Erfreulicherweise enthalten die Entwürfe eine Abgrenzung der Aufgaben von Compliance-Funktion und interner Revision. Die Compliance-Funktion soll Risiken beleuchten, die sich aus der Nichteinhaltung rechtlicher Regelungen und Vorgaben ergeben können und dem Entgegenwirken. Dem gegenüber soll die Innenrevision Wirksamkeit und Angemessenheit des Risikomanagementprozesses sowie die Ordnungsgemäßheit grundsätzlich aller Aktivitäten und Prozesse (auch Auslagerung) prüfen und beurteilen. Wenn die Einrichtung einer internen Revision unverhältnismäßig ist, so kann diese Aufgabe einem Geschäftsleiter übertragen werden.
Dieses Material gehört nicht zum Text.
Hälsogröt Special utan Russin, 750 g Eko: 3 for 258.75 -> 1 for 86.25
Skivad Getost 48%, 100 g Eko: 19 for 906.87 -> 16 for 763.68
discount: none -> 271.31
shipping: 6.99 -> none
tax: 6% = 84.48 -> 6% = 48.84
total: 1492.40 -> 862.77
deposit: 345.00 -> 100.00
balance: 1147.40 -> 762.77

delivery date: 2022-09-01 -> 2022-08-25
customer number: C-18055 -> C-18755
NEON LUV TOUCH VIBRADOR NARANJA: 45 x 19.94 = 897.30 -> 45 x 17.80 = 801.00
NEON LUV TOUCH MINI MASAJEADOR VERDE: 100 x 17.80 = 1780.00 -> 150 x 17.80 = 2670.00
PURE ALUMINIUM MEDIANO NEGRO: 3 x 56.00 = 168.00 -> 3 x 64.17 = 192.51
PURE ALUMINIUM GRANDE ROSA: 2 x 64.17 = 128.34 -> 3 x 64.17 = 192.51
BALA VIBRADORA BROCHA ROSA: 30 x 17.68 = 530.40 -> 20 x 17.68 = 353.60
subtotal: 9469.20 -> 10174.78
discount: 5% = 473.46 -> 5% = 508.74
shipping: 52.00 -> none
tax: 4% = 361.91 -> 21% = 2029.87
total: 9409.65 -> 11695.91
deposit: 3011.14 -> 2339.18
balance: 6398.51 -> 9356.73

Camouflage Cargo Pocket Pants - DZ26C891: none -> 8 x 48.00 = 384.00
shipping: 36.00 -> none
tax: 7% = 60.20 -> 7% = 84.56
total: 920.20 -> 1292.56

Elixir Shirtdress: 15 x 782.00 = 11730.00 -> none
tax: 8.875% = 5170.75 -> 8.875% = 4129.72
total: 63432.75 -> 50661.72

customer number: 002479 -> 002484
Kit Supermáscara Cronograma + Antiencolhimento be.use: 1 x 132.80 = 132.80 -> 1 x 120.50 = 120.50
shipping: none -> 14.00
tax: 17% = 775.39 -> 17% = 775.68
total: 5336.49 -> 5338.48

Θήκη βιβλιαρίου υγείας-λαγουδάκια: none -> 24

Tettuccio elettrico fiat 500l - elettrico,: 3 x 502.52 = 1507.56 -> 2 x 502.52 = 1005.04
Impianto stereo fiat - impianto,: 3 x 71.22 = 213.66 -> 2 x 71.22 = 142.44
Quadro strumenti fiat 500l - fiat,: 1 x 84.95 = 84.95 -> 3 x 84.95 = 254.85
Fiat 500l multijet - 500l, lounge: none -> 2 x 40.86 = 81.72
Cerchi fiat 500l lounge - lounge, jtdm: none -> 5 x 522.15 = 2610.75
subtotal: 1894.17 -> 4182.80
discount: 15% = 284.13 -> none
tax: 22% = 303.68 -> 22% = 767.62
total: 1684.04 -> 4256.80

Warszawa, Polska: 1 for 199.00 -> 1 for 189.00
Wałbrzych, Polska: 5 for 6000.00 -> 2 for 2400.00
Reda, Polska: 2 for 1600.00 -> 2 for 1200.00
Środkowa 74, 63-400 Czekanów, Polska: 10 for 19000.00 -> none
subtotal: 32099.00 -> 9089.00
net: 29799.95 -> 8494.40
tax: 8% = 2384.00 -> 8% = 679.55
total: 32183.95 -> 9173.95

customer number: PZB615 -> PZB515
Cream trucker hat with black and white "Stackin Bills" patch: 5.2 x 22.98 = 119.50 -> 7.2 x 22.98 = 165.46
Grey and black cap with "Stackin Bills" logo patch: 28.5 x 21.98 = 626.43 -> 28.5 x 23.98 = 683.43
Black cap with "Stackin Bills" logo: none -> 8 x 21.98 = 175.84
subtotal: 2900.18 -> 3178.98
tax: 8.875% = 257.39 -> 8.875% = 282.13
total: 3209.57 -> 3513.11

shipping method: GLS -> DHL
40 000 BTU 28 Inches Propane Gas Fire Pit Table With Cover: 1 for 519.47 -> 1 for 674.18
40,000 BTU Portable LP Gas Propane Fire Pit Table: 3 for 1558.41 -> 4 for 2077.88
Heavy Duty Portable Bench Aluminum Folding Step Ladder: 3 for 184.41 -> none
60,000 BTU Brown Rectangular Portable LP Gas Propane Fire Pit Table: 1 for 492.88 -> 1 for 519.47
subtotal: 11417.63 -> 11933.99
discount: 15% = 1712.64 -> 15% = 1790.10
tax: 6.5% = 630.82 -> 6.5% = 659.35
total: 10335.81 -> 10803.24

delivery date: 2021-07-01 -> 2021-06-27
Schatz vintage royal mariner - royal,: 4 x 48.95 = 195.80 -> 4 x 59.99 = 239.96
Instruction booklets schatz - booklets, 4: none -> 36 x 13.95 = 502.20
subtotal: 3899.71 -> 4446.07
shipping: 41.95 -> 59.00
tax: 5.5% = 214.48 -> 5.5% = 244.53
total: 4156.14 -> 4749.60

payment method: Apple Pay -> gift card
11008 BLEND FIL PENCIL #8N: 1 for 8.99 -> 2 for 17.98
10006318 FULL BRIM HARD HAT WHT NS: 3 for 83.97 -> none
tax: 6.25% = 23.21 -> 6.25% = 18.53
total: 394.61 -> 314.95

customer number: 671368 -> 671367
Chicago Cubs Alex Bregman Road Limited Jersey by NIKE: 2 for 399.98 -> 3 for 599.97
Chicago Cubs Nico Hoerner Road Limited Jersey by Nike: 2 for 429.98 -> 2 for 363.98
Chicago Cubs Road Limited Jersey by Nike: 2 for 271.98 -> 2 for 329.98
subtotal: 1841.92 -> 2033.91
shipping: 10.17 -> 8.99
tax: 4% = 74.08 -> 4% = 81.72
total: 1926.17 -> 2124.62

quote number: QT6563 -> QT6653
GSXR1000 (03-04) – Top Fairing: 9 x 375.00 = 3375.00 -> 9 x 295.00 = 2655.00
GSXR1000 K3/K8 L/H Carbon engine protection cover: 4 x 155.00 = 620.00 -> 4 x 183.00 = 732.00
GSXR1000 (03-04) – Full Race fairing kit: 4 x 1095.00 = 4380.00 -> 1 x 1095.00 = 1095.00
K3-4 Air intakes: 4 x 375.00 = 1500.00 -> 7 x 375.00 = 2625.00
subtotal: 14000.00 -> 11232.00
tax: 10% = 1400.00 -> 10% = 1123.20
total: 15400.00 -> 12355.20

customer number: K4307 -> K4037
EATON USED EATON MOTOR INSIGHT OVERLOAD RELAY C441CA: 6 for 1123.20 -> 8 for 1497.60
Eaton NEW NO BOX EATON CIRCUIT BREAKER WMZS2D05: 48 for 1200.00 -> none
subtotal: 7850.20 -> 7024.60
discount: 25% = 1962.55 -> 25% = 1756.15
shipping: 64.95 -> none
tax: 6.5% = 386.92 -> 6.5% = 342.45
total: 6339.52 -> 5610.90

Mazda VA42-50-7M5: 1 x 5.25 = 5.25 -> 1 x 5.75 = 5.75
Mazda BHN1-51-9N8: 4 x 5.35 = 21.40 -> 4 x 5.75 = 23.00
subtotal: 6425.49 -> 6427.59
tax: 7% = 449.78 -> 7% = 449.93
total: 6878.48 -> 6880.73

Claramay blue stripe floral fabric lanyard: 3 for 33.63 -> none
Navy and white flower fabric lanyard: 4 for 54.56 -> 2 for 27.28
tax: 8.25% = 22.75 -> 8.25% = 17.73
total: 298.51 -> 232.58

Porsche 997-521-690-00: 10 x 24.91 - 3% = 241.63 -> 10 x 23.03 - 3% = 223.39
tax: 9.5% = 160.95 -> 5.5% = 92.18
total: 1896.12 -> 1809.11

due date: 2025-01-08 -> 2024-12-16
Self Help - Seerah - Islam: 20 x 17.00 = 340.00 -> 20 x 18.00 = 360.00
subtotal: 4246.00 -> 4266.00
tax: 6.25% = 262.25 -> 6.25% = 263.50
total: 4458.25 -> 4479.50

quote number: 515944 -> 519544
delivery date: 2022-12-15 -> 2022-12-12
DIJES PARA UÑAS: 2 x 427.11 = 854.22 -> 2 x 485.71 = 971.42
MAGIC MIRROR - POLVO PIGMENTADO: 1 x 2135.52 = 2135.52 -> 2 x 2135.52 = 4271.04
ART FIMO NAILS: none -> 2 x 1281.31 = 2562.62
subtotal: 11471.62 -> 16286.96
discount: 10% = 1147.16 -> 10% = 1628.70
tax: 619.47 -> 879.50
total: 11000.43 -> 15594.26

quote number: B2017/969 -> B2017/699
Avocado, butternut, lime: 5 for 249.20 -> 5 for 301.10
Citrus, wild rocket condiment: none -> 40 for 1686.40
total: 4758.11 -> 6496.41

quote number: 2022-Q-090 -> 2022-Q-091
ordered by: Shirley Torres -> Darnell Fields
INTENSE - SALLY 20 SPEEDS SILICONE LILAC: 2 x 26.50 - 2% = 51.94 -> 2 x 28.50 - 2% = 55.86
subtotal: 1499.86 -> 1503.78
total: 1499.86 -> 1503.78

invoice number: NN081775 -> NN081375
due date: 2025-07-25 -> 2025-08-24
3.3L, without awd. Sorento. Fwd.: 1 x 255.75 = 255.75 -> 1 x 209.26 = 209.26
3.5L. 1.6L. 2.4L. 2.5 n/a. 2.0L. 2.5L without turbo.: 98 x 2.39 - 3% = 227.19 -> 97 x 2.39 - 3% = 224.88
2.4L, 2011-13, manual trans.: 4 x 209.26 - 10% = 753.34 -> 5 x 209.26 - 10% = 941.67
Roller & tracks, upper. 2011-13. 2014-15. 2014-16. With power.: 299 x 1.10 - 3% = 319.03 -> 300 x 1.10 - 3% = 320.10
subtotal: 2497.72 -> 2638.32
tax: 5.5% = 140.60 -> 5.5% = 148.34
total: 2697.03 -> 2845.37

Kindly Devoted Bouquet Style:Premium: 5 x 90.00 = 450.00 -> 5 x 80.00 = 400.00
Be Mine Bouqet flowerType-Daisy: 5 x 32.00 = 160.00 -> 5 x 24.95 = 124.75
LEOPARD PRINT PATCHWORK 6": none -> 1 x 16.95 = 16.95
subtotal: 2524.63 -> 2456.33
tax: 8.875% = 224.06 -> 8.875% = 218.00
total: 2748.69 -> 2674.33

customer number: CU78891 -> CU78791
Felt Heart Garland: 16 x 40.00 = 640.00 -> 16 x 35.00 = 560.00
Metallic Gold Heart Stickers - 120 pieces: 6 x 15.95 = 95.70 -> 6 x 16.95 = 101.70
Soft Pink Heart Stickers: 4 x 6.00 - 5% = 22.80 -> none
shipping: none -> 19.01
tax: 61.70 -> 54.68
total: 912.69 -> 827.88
Bei sehr kleinen Unternehmen kann die interne Revision entfallen.
Die WpI MaRisk enthalten Vorgaben an das Personal, die technisch-organisatorische Ausstattung, das Notfallmanagement, den New Product Process, Auslagerungen mit detaillierten Vorgaben für die Auslagerungsverträge. Ebenso finden sich detaillierte Vorgaben für Handelsgeschäfte. Das sind die Geschäfte, die das Institut im eigenen Namen und auf eigene Rechnung tätigt, insbesondere im Eigenhandel oder für Eigengeschäfte. Das dürfte allerdings für kleine Wertpapierinstitute in der Regel nicht relevant werden.
Es finden sich auch Ausführungen zu dem Einsatz vertraglich gebundener Vermittler, hier allerdings nichts wesentlich Neues.
Detailliert wird auch der Risikomanagementprozess beschrieben. Risken aus der laufenden Tätigkeit werden definiert als
  • Risiken für Kunden,
  • Risiken für den Markt,
  • Risiken für das Wertpapierinstitut,
  • sonstige Risiken,
  • Liquiditätsrisiken und
  • das Risiko einer ungeordneten Abwicklung.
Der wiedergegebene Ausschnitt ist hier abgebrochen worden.